Any method about accelerating flowengine simulation

Asked by Ziyu Wang

Hi,
I tried the failure process of triaxial compression under fluid-solid coupling. I previously carried out triaxial compression without flowengine, and the calculation speed was about 80 step/s(Acceptable..).

However,when I added flowengine for coupling, I found that the calculation speed was too slow (20/s). Since the previous triaxial compression simulation was already slow, I think I can't have more particles (8K at present), so it is not applicable to the GPU acceleration recommended on the yade website.

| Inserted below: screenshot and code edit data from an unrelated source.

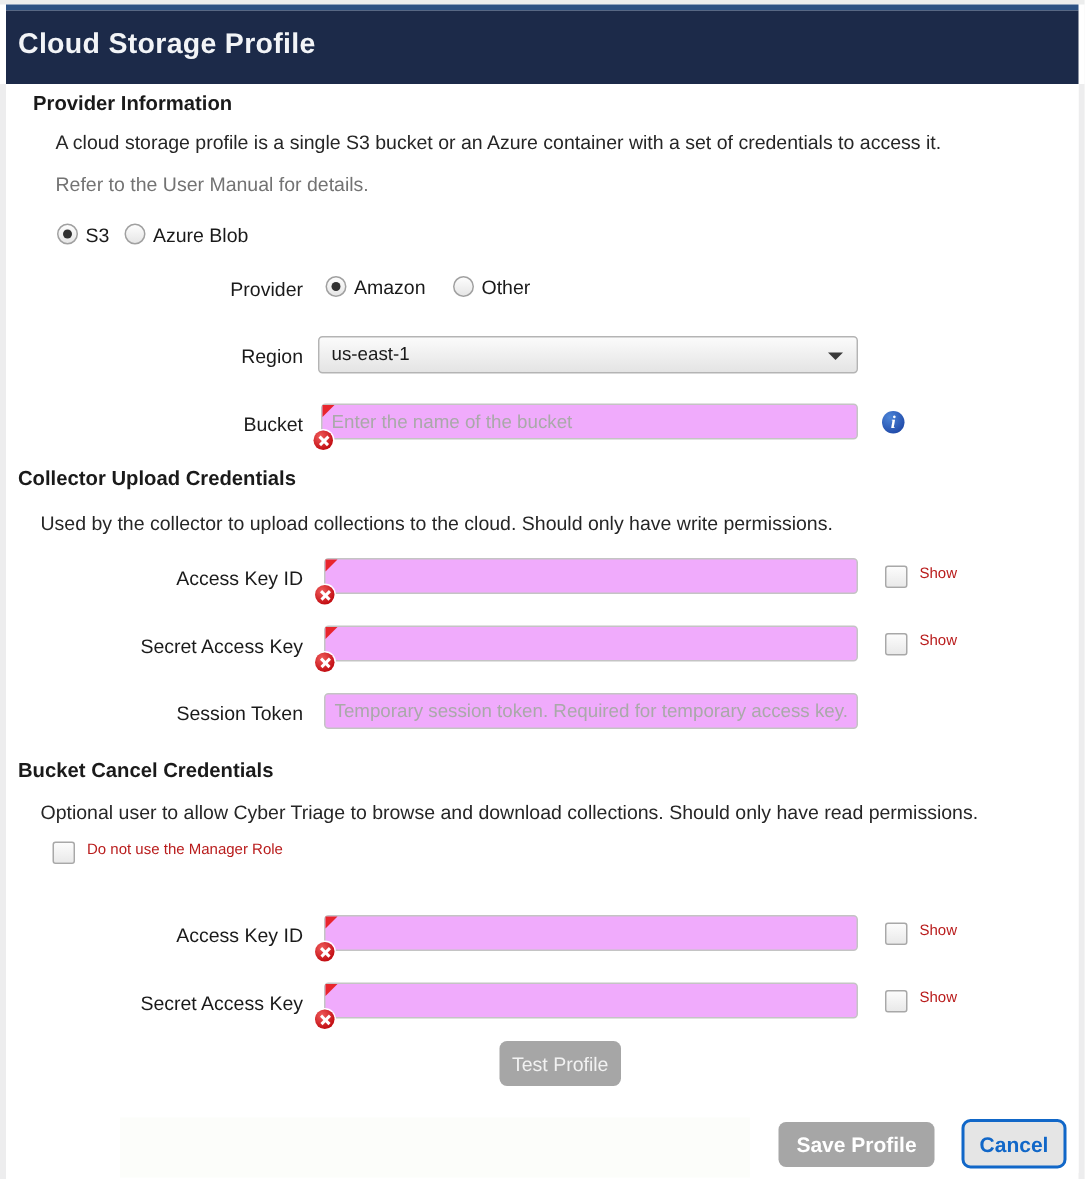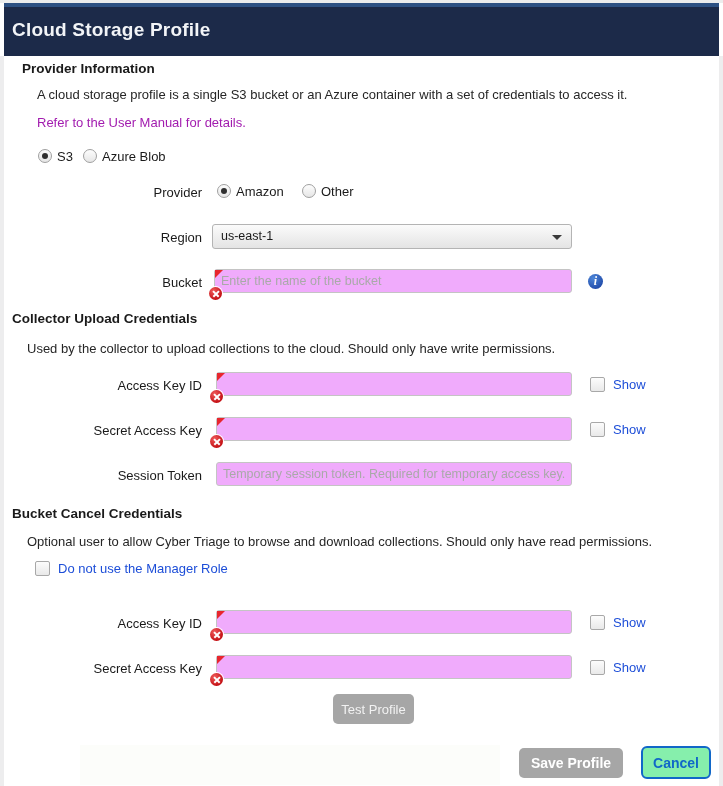--- a/index.html
+++ b/index.html
@@ -87,7 +87,7 @@
   .link {
     position: absolute;
     font-size: 13px;
-    color: #a21caf;
+    color: #737373;
     white-space: nowrap;
     cursor: pointer;
   }

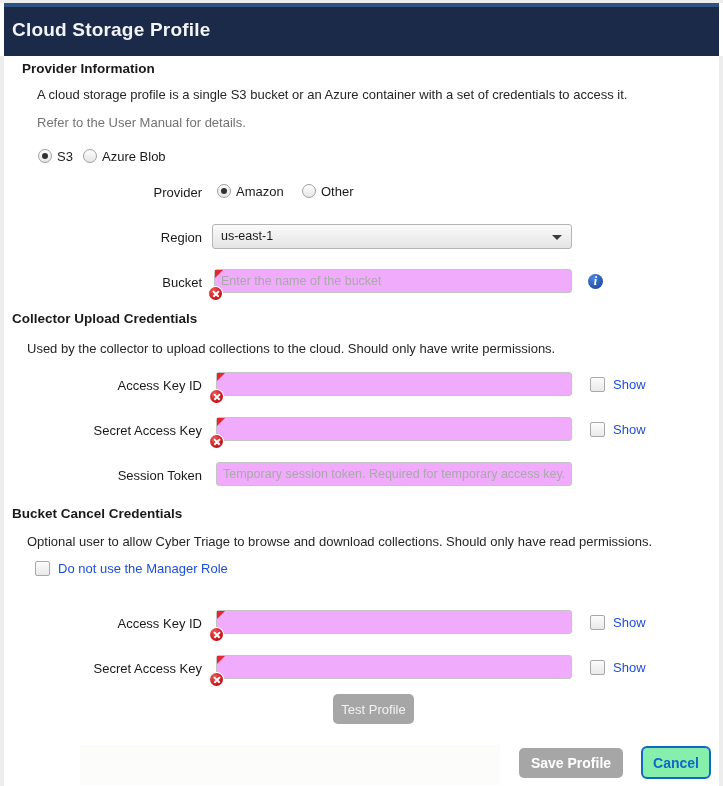--- a/index.html
+++ b/index.html
@@ -137,8 +137,8 @@
   }
   .checkbox-label {
     position: absolute;
-    font-size: 13px;
-    color: #1d4ed8;
+    font-size: 10px;
+    color: #b91c1c;
     white-space: nowrap;
     cursor: pointer;
   }

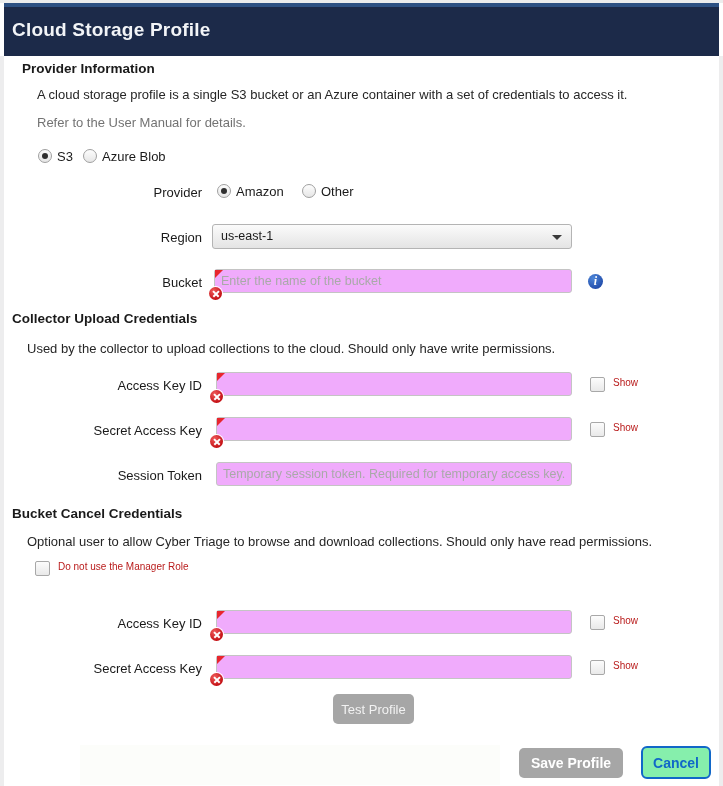--- a/index.html
+++ b/index.html
@@ -258,7 +258,7 @@
     font-weight: bold;
   }
   .btn-cancel {
-    background: #86efac;
+    background: #e5e5e5;
     color: #1167c8;
     font-size: 14px;
     font-weight: bold;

I have attached my code below. Is there anyway I can make it run faster?
#####################
from yade import pack, ymport, plot, utils, export, timing
young=66.2e9
poisson=0.522
name='cylinder'
preStress=-30e6
strainRate = -0.1
OUT=str(preStress)+'_JCFPM_triax'

nw=24
nh=15
rParticle=0.000731723
bcCoeff = 5
width = 0.025
height = 0.05
mnx=-0.011871843
mny=-0.0118675
mnz=0.00072483840000000003
mxx=0.011855783999999999
mxy=0.011865682000000001
mxz=0.049744924000000003
Sy=2e6

O.materials.append(JCFpmMat(type=1,density=2640,young=young,poisson=poisson,tensileStrength=8e6,cohesion=40e6,frictionAngle=radians(25),label='sphere'))
O.materials.append(JCFpmMat(type=1,label='wall1',young=young,poisson=poisson,frictionAngle=radians(25)))
O.materials.append(JCFpmMat(type=1,frictionAngle=0,density=0,label='wall2'))

mn,mx=Vector3(mnx,mny,mnz),Vector3(mxx,mxy,mxz)
walls=aabbWalls([mn,mx],thickness=0,material='wall2')
wallIds=O.bodies.append(walls)

bottom,top=Vector3(0,0,0),Vector3(0,0,0.05)
radius=0.0125
sp=pack.SpherePack()
pred=pack.inCylinder(bottom,top,radius)
sp=pack.randomDensePack(pred,radius=0.0005,rRelFuzz=0,returnSpherePack=True,memoizeDb='/tmp/triax.sqlite')
spheres=sp.toSimulation(material='sphere',color=(0.9,0.8,0.6))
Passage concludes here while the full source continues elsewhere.